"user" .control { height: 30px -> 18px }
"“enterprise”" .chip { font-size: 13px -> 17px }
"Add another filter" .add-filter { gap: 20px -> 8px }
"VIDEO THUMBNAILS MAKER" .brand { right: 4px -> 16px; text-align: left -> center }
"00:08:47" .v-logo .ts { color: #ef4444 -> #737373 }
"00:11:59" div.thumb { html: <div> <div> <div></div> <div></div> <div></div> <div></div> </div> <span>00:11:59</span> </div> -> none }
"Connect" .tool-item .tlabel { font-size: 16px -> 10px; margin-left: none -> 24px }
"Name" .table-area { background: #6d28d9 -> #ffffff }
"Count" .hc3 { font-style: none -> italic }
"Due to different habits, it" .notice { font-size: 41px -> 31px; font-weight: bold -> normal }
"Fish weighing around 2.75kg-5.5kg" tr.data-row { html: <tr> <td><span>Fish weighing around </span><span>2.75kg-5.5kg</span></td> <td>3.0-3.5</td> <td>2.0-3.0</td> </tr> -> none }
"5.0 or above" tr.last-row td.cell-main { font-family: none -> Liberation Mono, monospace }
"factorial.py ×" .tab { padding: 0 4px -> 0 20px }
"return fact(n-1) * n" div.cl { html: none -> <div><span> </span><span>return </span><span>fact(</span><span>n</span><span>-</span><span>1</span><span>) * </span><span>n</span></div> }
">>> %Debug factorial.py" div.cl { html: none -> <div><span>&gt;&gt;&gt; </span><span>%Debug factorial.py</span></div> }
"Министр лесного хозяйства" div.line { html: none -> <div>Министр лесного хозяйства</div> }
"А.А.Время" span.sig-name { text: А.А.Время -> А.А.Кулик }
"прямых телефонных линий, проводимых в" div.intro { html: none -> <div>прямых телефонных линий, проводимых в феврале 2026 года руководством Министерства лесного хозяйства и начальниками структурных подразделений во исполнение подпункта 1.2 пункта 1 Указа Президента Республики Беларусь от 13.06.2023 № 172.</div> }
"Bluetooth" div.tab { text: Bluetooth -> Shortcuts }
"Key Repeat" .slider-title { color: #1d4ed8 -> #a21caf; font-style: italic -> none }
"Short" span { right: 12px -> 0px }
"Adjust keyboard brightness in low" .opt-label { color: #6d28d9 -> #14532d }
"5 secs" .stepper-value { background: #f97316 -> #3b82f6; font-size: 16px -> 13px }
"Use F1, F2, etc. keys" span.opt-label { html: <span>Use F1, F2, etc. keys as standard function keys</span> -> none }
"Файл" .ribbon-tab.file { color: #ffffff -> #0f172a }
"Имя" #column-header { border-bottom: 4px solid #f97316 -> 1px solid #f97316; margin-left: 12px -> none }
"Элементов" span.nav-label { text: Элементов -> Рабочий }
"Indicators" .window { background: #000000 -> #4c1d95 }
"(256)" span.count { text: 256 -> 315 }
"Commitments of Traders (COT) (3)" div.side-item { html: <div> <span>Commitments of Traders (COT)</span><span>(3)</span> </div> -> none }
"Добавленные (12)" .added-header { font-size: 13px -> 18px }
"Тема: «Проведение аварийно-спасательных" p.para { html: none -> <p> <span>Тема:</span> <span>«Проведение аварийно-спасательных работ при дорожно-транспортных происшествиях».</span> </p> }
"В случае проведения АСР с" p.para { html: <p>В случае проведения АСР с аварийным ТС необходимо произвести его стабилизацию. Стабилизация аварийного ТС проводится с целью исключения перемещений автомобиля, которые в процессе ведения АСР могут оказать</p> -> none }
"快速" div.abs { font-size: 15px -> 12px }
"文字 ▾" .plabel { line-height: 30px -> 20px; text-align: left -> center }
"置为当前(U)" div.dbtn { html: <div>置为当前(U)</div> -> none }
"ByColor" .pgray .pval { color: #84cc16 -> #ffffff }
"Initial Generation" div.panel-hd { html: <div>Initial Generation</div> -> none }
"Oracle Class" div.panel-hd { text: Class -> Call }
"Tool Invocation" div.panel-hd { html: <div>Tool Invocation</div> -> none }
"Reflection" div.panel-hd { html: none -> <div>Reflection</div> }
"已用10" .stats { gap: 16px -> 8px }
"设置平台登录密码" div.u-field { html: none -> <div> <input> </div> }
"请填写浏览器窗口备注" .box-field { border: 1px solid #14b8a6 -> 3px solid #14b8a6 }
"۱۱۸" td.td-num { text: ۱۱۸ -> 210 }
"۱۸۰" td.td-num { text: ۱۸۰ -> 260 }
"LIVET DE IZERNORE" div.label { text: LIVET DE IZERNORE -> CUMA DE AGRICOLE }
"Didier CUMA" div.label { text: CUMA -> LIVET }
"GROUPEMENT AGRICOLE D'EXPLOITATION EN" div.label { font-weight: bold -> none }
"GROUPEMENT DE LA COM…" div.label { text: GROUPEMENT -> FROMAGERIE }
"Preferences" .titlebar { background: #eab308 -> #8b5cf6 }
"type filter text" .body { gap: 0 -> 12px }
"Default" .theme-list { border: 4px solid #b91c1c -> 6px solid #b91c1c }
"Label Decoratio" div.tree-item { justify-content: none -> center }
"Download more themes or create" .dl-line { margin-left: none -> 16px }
----------------
# WORK TASK
Set down precisely the lines above between the line holding "text: Элементов ->" and the line holding "none -> <p>", inclusive, and nothing beyond them.

# SOLUTION TO THE EXERCISE
"Элементов" span.nav-label { text: Элементов -> Рабочий }
"Indicators" .window { background: #000000 -> #4c1d95 }
"(256)" span.count { text: 256 -> 315 }
"Commitments of Traders (COT) (3)" div.side-item { html: <div> <span>Commitments of Traders (COT)</span><span>(3)</span> </div> -> none }
"Добавленные (12)" .added-header { font-size: 13px -> 18px }
"Тема: «Проведение аварийно-спасательных" p.para { html: none -> <p> <span>Тема:</span> <span>«Проведение аварийно-спасательных работ при дорожно-транспортных происшествиях».</span> </p> }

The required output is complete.